Environmental interest groups are continuing litigation that appears ultimately aimed at challenging the sufficiency of West Virginia’s bonding program for coal mine operations. On May 17, 2021, three environmental interest groups filed a lawsuit against the United States Department of Interior’s Office of Surface Mining (OSM). The suit alleges that OSM has failed to determine whether changes to West Virginia’s bonding program are needed after OSM received notice from the West Virginia Department of Environmental Protection (WVDEP) regarding the financial circumstances surrounding certain operators in the coal industry. This case is related to a prior suit originally filed on July 9, 2020 against WVDEP concerning the bonding program. As noted in our July 14, 2020 Environmental Alert, the July 9, 2020 suit alleged that WVDEP had failed to properly notify OSM of the financial insolvency of certain coal operators and the purported inability of West Virginia’s Special Reclamation Fund to cover the costs required to complete required reclamation work at mine sites formerly operated by one of those entities, ERP Environmental Fund. The Special Reclamation Fund receives revenue from a tax on coal production. When the amount of a forfeited bond associated with a revoked mining permit is insufficient to cover the costs of completing the required reclamation, the Special Reclamation Fund provides additional funding for use by WVDEP to perform the reclamation work. (For a more detailed explanation of the bonding system and the claims made by the plaintiffs in these lawsuits, see our May 18, 2020 Environmental Alert, West Virginia DEP Receives Notice of Intent to Sue Under SMCRA Based on Deficiencies in Mine Reclamation Fund.)
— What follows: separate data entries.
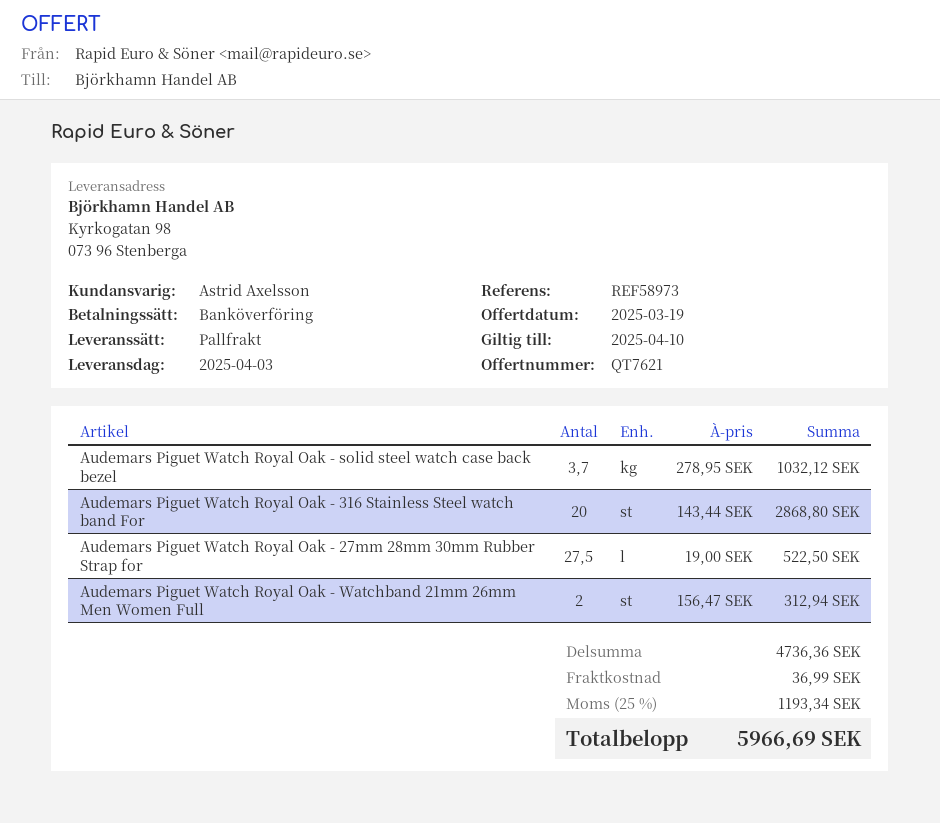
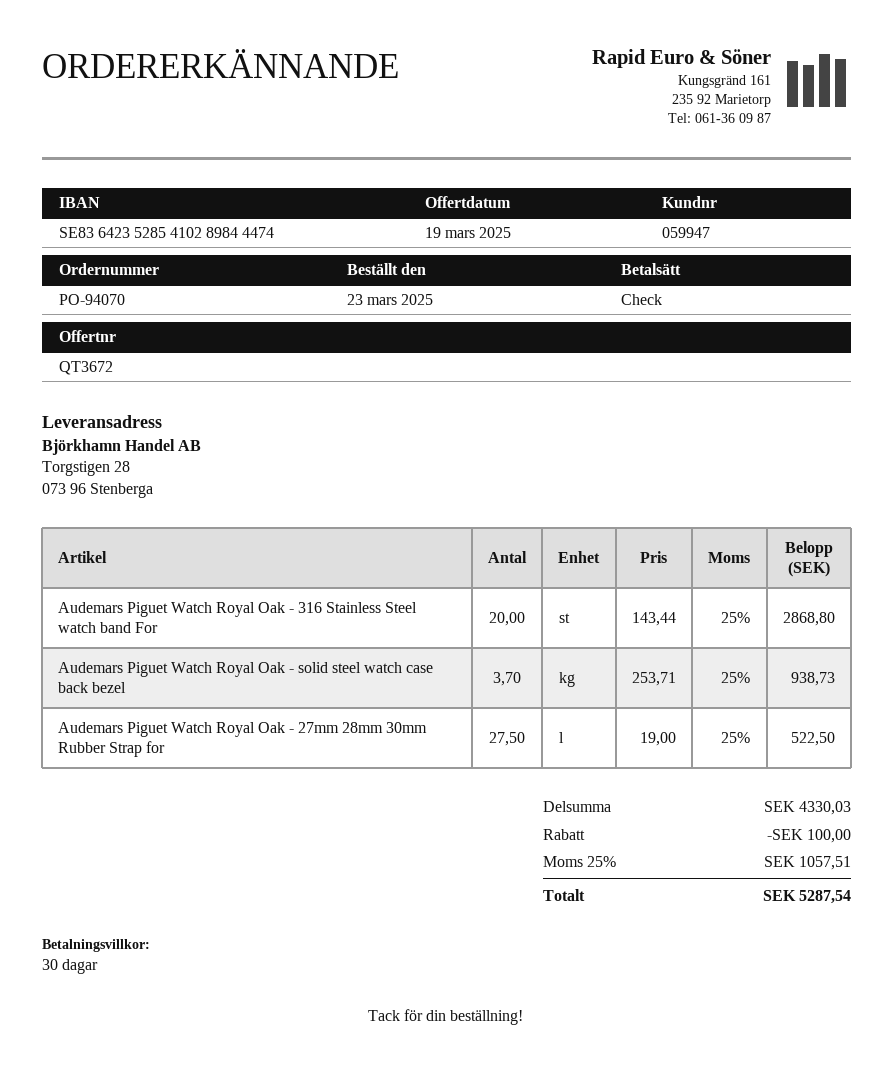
quote number: QT7621 -> QT3672
payment method: bank transfer -> cheque
ship to: Kyrkogatan 98, 073 96 Stenberga -> Torgstigen 28, 073 96 Stenberga
Audemars Piguet Watch Royal Oak - solid steel watch case back bezel: 3.7 x 278.95 = 1032.12 -> 3.7 x 253.71 = 938.73
Audemars Piguet Watch Royal Oak - Watchband 21mm 26mm Men Women Full: 2 x 156.47 = 312.94 -> none
subtotal: 4736.36 -> 4330.03
discount: none -> 100.00
shipping: 36.99 -> none
tax: 25% = 1193.34 -> 25% = 1057.51
total: 5966.69 -> 5287.54

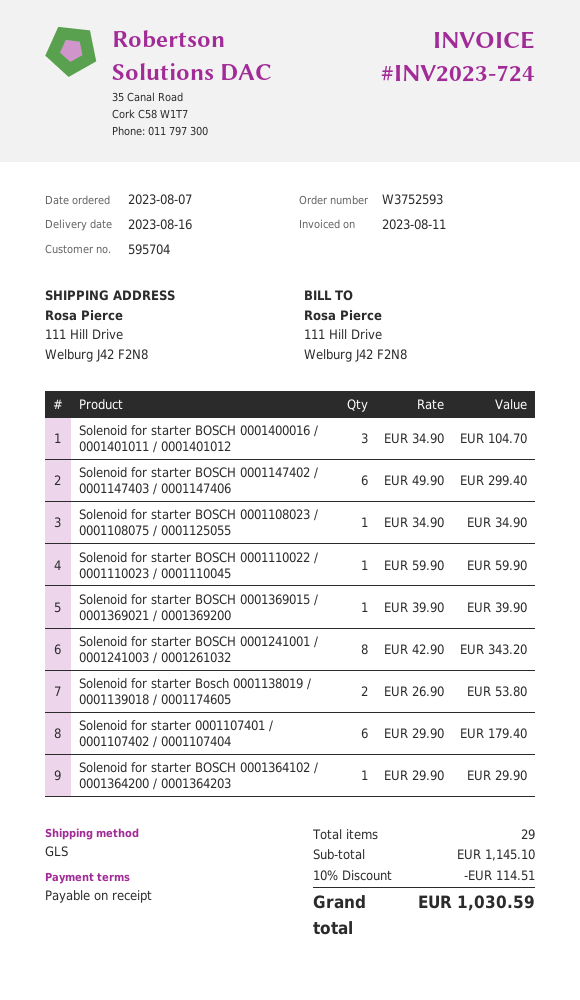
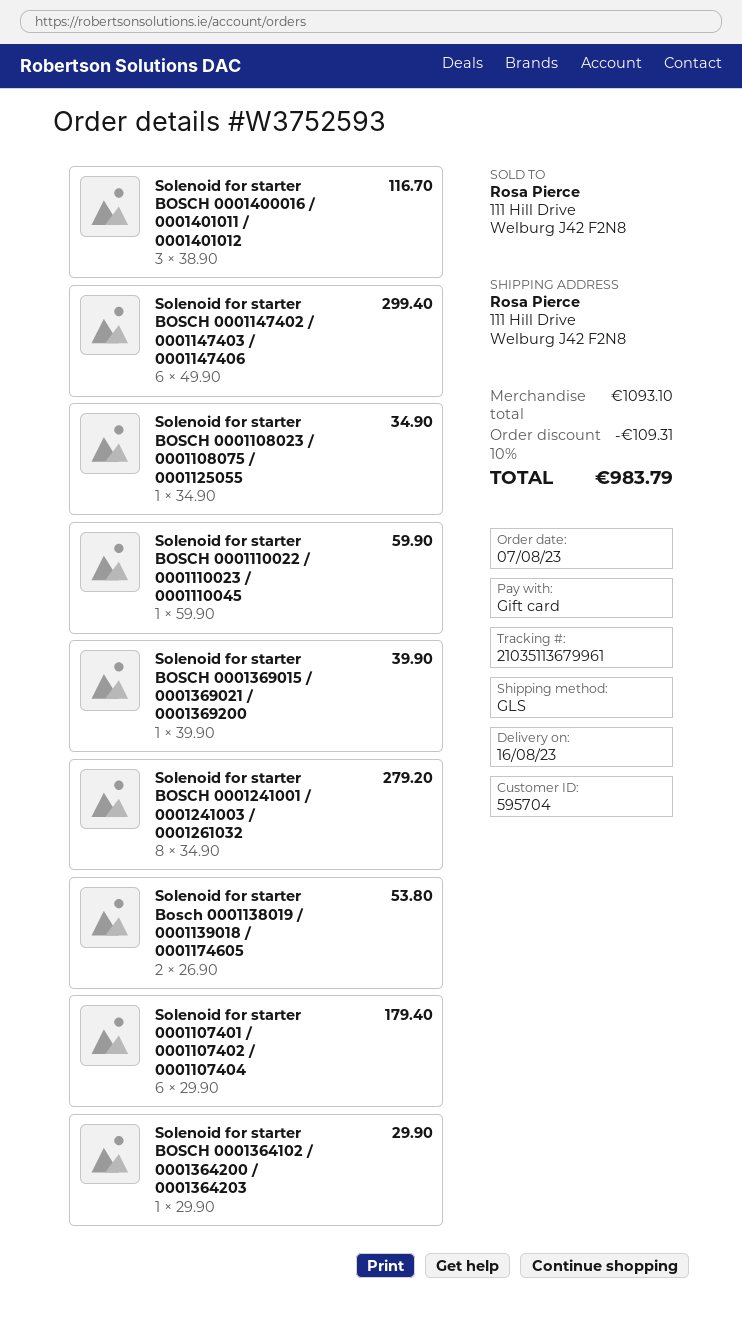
Solenoid for starter BOSCH 0001400016 / 0001401011 / 0001401012: 3 x 34.90 = 104.70 -> 3 x 38.90 = 116.70
Solenoid for starter BOSCH 0001241001 / 0001241003 / 0001261032: 8 x 42.90 = 343.20 -> 8 x 34.90 = 279.20
subtotal: 1145.10 -> 1093.10
discount: 10% = 114.51 -> 10% = 109.31
total: 1030.59 -> 983.79

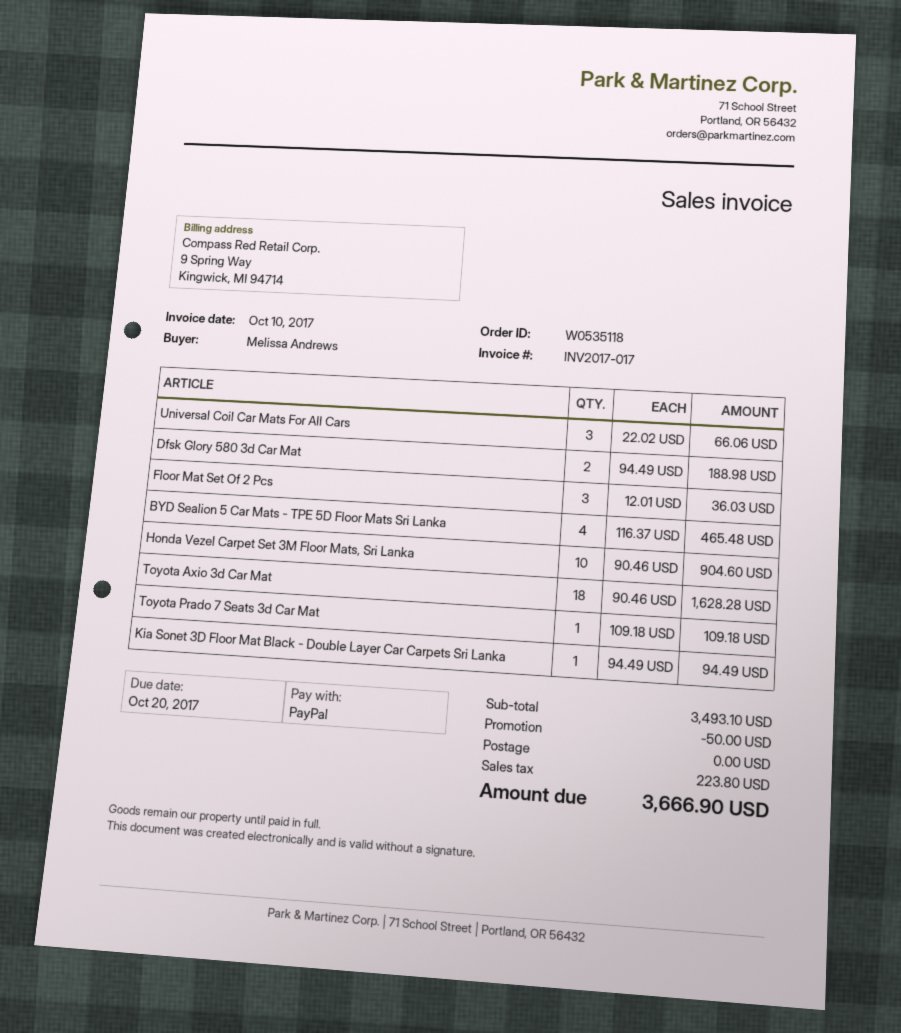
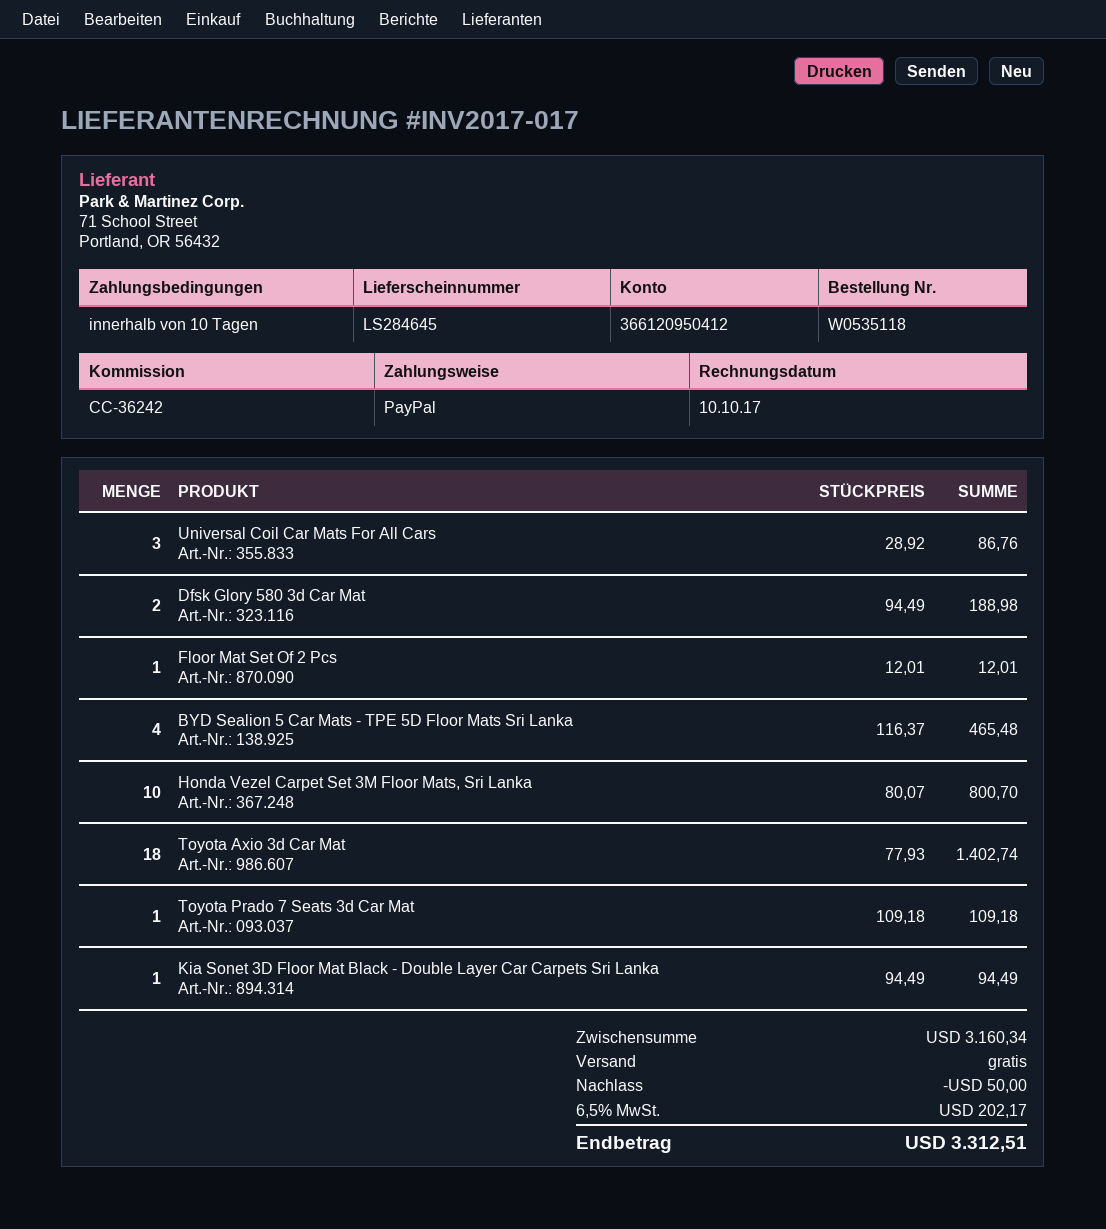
Universal Coil Car Mats For All Cars: 3 x 22.02 = 66.06 -> 3 x 28.92 = 86.76
Floor Mat Set Of 2 Pcs: 3 x 12.01 = 36.03 -> 1 x 12.01 = 12.01
Honda Vezel Carpet Set 3M Floor Mats, Sri Lanka: 10 x 90.46 = 904.60 -> 10 x 80.07 = 800.70
Toyota Axio 3d Car Mat: 18 x 90.46 = 1628.28 -> 18 x 77.93 = 1402.74
subtotal: 3493.10 -> 3160.34
tax: 223.80 -> 202.17
total: 3666.90 -> 3312.51

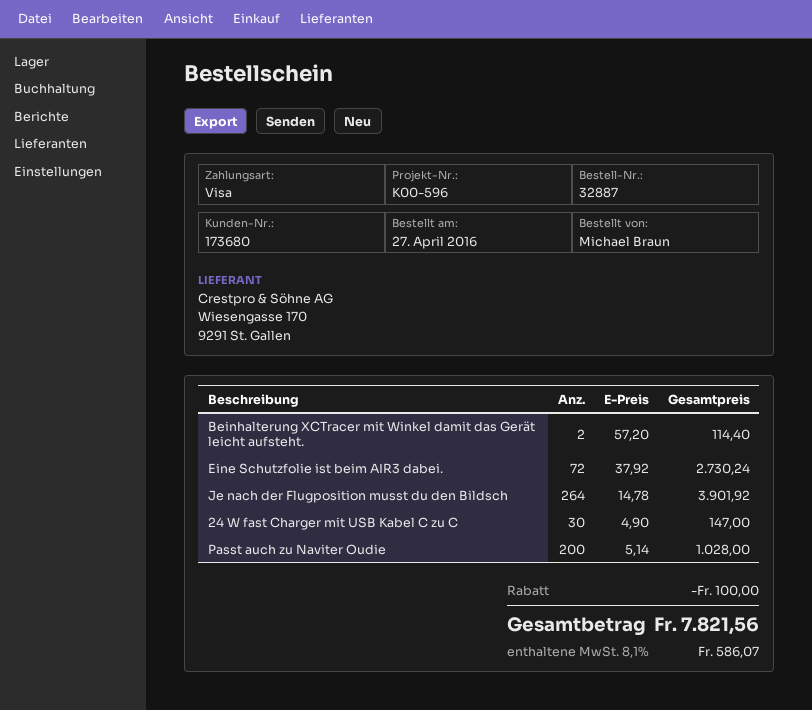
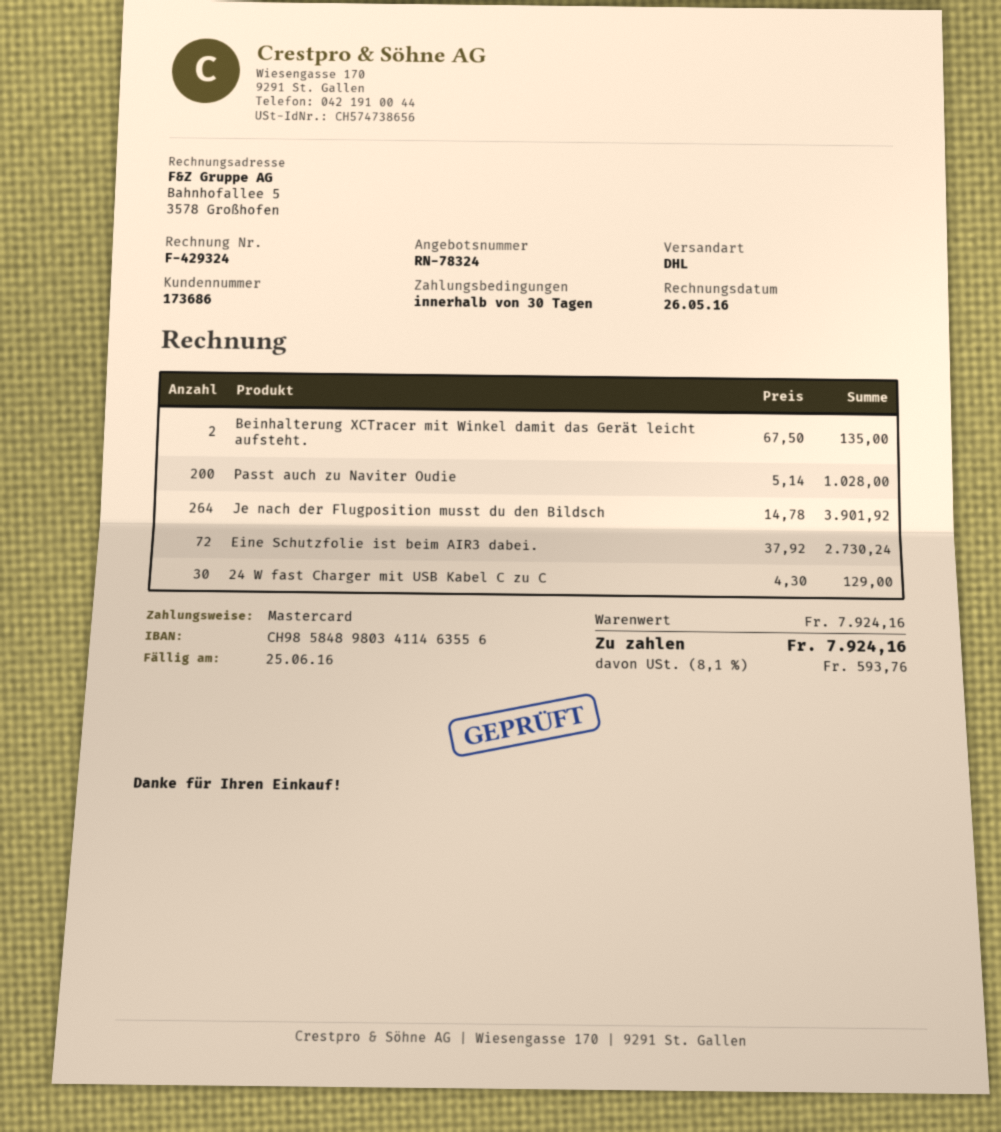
customer number: 173680 -> 173686
payment method: Visa -> Mastercard
Beinhalterung XCTracer mit Winkel damit das Gerät leicht aufsteht.: 2 x 57.20 = 114.40 -> 2 x 67.50 = 135.00
24 W fast Charger mit USB Kabel C zu C: 30 x 4.90 = 147.00 -> 30 x 4.30 = 129.00
discount: 100.00 -> none
tax: 8.1% = 586.07 -> 8.1% = 593.76
total: 7821.56 -> 7924.16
WVDEP moved to dismiss the previous civil action on various grounds, including the argument that OSM was already aware of the insolvencies of certain operators and the circumstances surrounding ERP Environmental Fund. After the court denied WVDEP’s motion to dismiss, WVDEP sent a formal notice to OSM dated December 30, 2020 specifically identifying the circumstances described in the suit. In a response letter dated January 29, 2021, OSM noted the “complexity” surrounding a solvency evaluation of the Special Reclamation Fund, and the need for additional analysis to determine whether a change to WVDEP’s bonding program is necessary in light of the circumstances. OSM also pledged to coordinate with WVDEP to develop a detailed joint plan to outline goals and objectives along with a timeline for making such a determination.

The May 17, 2021 suit alleges that OSM was required to render a decision on the need for changes to WVDEP’s bonding program within 30 days of receiving WVDEP’s December 30, 2020 letter, and OSM has failed to do so. The suit does not seek a court ruling that changes to the bonding program are necessary. Rather, the suit only asserts a “procedural claim” – i.e. that OSM has failed to perform its duty to make the determination within 30 days as required by the applicable statutes and regulations. Based on the allegations set forth in the complaint concerning the sufficiency of the Special Reclamation Fund, it seems likely that these groups will pursue further litigation in the event OSM determines that a change to WVDEP’s bonding program is not necessary, or if the groups believe any necessary changes identified by OSM are inadequate to ensure the long-term solvency of the Special Reclamation Fund.

Should you have questions about the WVDEP coal mine regulatory program or other environmental permitting matters, please contact Robert M. Stonestreet at 681.265.1364 or rstonestreet@babstcalland.com, or Christopher B. “Kip” Power at 681.265.1362 or cpower@babstcalland.com.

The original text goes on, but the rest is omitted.